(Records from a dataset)
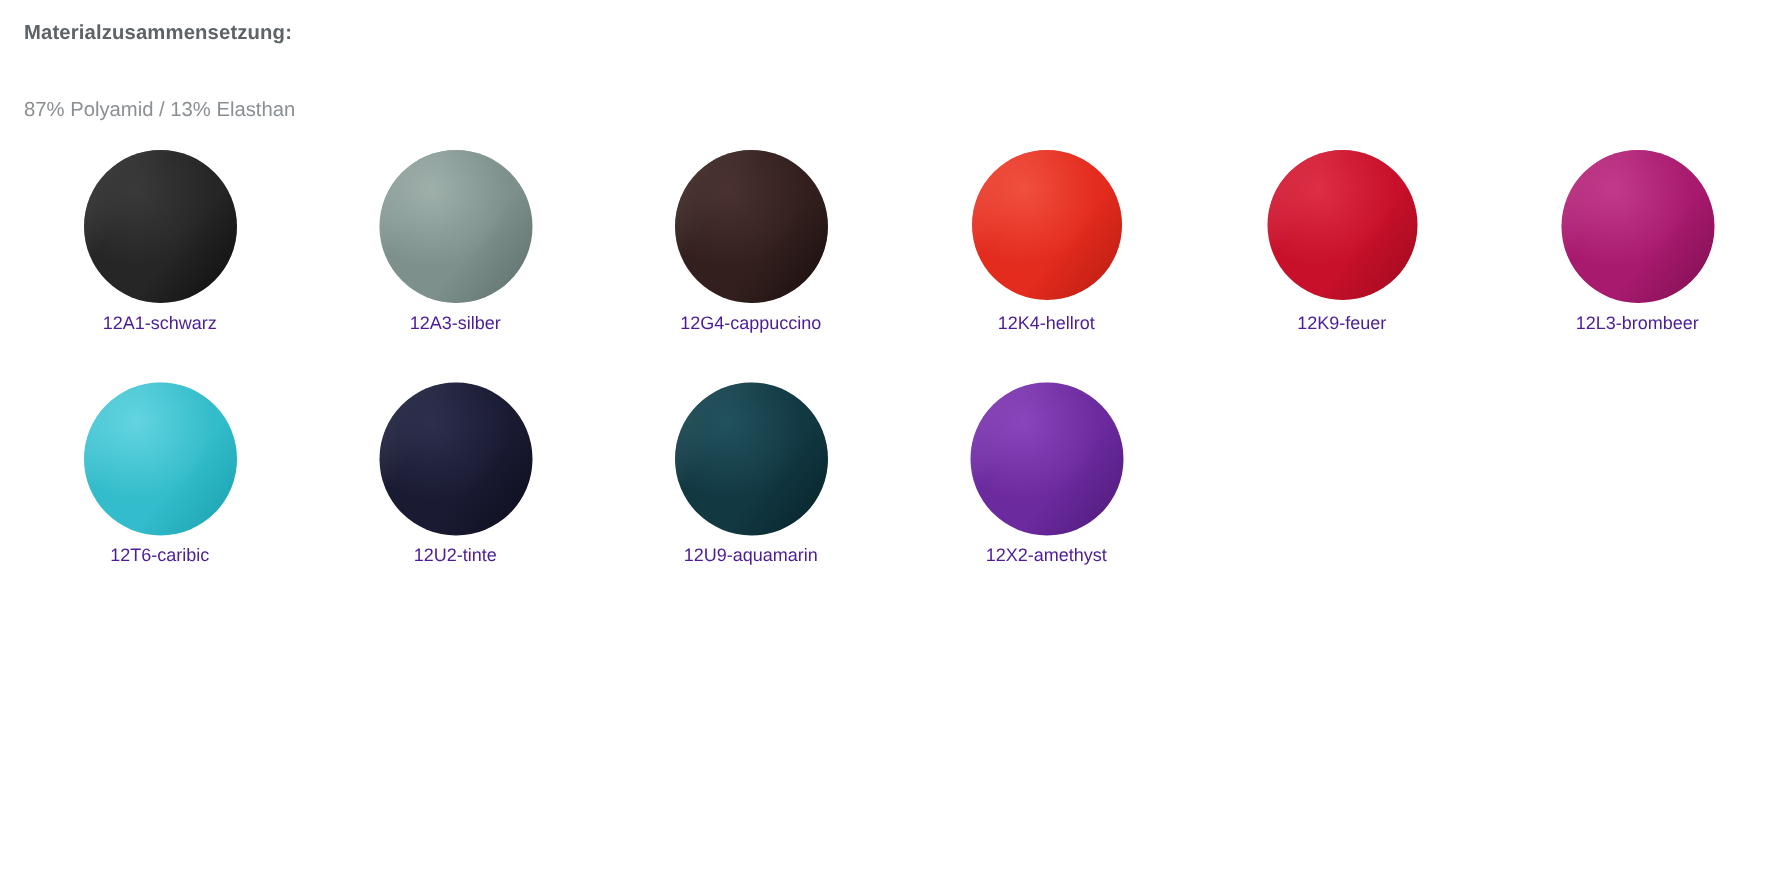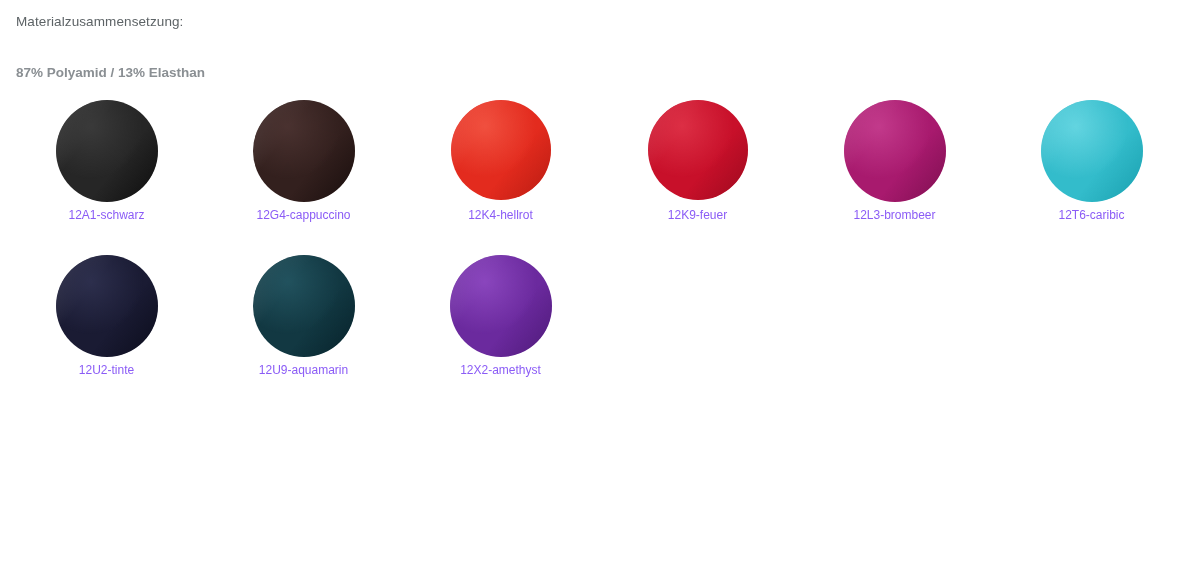--- a/index.html
+++ b/index.html
@@ -22,30 +22,30 @@
     box-sizing: border-box;
     padding: 0;
   }
 
   .material-block {
     padding: 13px 0 0 16px;
   }
 
   .material-heading {
     font-size: 13.5px;
-    font-weight: normal;
+    font-weight: bold;
     color: #5d6366;
     letter-spacing: 0.1px;
     margin: 0;
     line-height: 18px;
   }
 
   .material-value {
     font-size: 13.5px;
-    font-weight: bold;
+    font-weight: normal;
     color: #8a8f93;
     margin: 0;
     padding-top: 33px;
     line-height: 18px;
   }
 
   .swatch-grid {
     display: grid;
     grid-template-columns: repeat(6, 197px);
     padding: 0 0 0 8px;
@@ -82,21 +82,21 @@
   }
 
   .swatch-disc .sheen {
     position: absolute;
     inset: 0;
     border-radius: 50%;
   }
 
   .swatch-label {
     font-size: 12px;
-    color: #8b5cf6;
+    color: #4c1d95;
     text-align: center;
     line-height: 14px;
     white-space: nowrap;
   }
 </style>
 </head>
 <body>
 
 <div class="page">
 
@@ -106,20 +106,28 @@
   </div>
 
   <div class="swatch-grid">
       <div class="swatch-cell swatch-row-h">
         <div class="swatch-disc-wrap">
           <div class="swatch-disc" style="width: 102px; height: 102px; background: rgb(38, 38, 38);">
             <div class="sheen" style="background: radial-gradient(circle at 34% 26%, rgb(58, 58, 58) 0%, rgba(255, 255, 255, 0) 52%), linear-gradient(128deg, rgba(255, 255, 255, 0.18) 0%, rgba(255, 255, 255, 0) 34%, rgba(0, 0, 0, 0) 62%, rgb(13, 13, 13) 100%);"></div>
           </div>
         </div>
         <div class="swatch-label">12A1-schwarz</div>
+      </div>
+      <div class="swatch-cell swatch-row-h">
+        <div class="swatch-disc-wrap">
+          <div class="swatch-disc" style="width: 102px; height: 102px; background: rgb(125, 144, 140);">
+            <div class="sheen" style="background: radial-gradient(circle at 34% 26%, rgb(159, 176, 171) 0%, rgba(255, 255, 255, 0) 52%), linear-gradient(128deg, rgba(255, 255, 255, 0.18) 0%, rgba(255, 255, 255, 0) 34%, rgba(0, 0, 0, 0) 62%, rgb(92, 110, 107) 100%);"></div>
+          </div>
+        </div>
+        <div class="swatch-label">12A3-silber</div>
       </div>
       <div class="swatch-cell swatch-row-h">
         <div class="swatch-disc-wrap">
           <div class="swatch-disc" style="width: 102px; height: 102px; background: rgb(51, 32, 30);">
             <div class="sheen" style="background: radial-gradient(circle at 34% 26%, rgb(74, 50, 48) 0%, rgba(255, 255, 255, 0) 52%), linear-gradient(128deg, rgba(255, 255, 255, 0.18) 0%, rgba(255, 255, 255, 0) 34%, rgba(0, 0, 0, 0) 62%, rgb(25, 14, 13) 100%);"></div>
           </div>
         </div>
         <div class="swatch-label">12G4-cappuccino</div>
       </div>
       <div class="swatch-cell swatch-row-h">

### [WORK TASK]
Every entry above needs to be copied exactly, apart from its pictures.

### [FINAL ANSWER]
--- a/index.html
+++ b/index.html
@@ -22,30 +22,30 @@
     box-sizing: border-box;
     padding: 0;
   }
 
   .material-block {
     padding: 13px 0 0 16px;
   }
 
   .material-heading {
     font-size: 13.5px;
-    font-weight: normal;
+    font-weight: bold;
     color: #5d6366;
     letter-spacing: 0.1px;
     margin: 0;
     line-height: 18px;
   }
 
   .material-value {
     font-size: 13.5px;
-    font-weight: bold;
+    font-weight: normal;
     color: #8a8f93;
     margin: 0;
     padding-top: 33px;
     line-height: 18px;
   }
 
   .swatch-grid {
     display: grid;
     grid-template-columns: repeat(6, 197px);
     padding: 0 0 0 8px;
@@ -82,21 +82,21 @@
   }
 
   .swatch-disc .sheen {
     position: absolute;
     inset: 0;
     border-radius: 50%;
   }
 
   .swatch-label {
     font-size: 12px;
-    color: #8b5cf6;
+    color: #4c1d95;
     text-align: center;
     line-height: 14px;
     white-space: nowrap;
   }
 </style>
 </head>
 <body>
 
 <div class="page">
 
@@ -106,20 +106,28 @@
   </div>
 
   <div class="swatch-grid">
       <div class="swatch-cell swatch-row-h">
         <div class="swatch-disc-wrap">
           <div class="swatch-disc" style="width: 102px; height: 102px; background: rgb(38, 38, 38);">
             <div class="sheen" style="background: radial-gradient(circle at 34% 26%, rgb(58, 58, 58) 0%, rgba(255, 255, 255, 0) 52%), linear-gradient(128deg, rgba(255, 255, 255, 0.18) 0%, rgba(255, 255, 255, 0) 34%, rgba(0, 0, 0, 0) 62%, rgb(13, 13, 13) 100%);"></div>
           </div>
         </div>
         <div class="swatch-label">12A1-schwarz</div>
+      </div>
+      <div class="swatch-cell swatch-row-h">
+        <div class="swatch-disc-wrap">
+          <div class="swatch-disc" style="width: 102px; height: 102px; background: rgb(125, 144, 140);">
+            <div class="sheen" style="background: radial-gradient(circle at 34% 26%, rgb(159, 176, 171) 0%, rgba(255, 255, 255, 0) 52%), linear-gradient(128deg, rgba(255, 255, 255, 0.18) 0%, rgba(255, 255, 255, 0) 34%, rgba(0, 0, 0, 0) 62%, rgb(92, 110, 107) 100%);"></div>
+          </div>
+        </div>
+        <div class="swatch-label">12A3-silber</div>
       </div>
       <div class="swatch-cell swatch-row-h">
         <div class="swatch-disc-wrap">
           <div class="swatch-disc" style="width: 102px; height: 102px; background: rgb(51, 32, 30);">
             <div class="sheen" style="background: radial-gradient(circle at 34% 26%, rgb(74, 50, 48) 0%, rgba(255, 255, 255, 0) 52%), linear-gradient(128deg, rgba(255, 255, 255, 0.18) 0%, rgba(255, 255, 255, 0) 34%, rgba(0, 0, 0, 0) 62%, rgb(25, 14, 13) 100%);"></div>
           </div>
         </div>
         <div class="swatch-label">12G4-cappuccino</div>
       </div>
       <div class="swatch-cell swatch-row-h">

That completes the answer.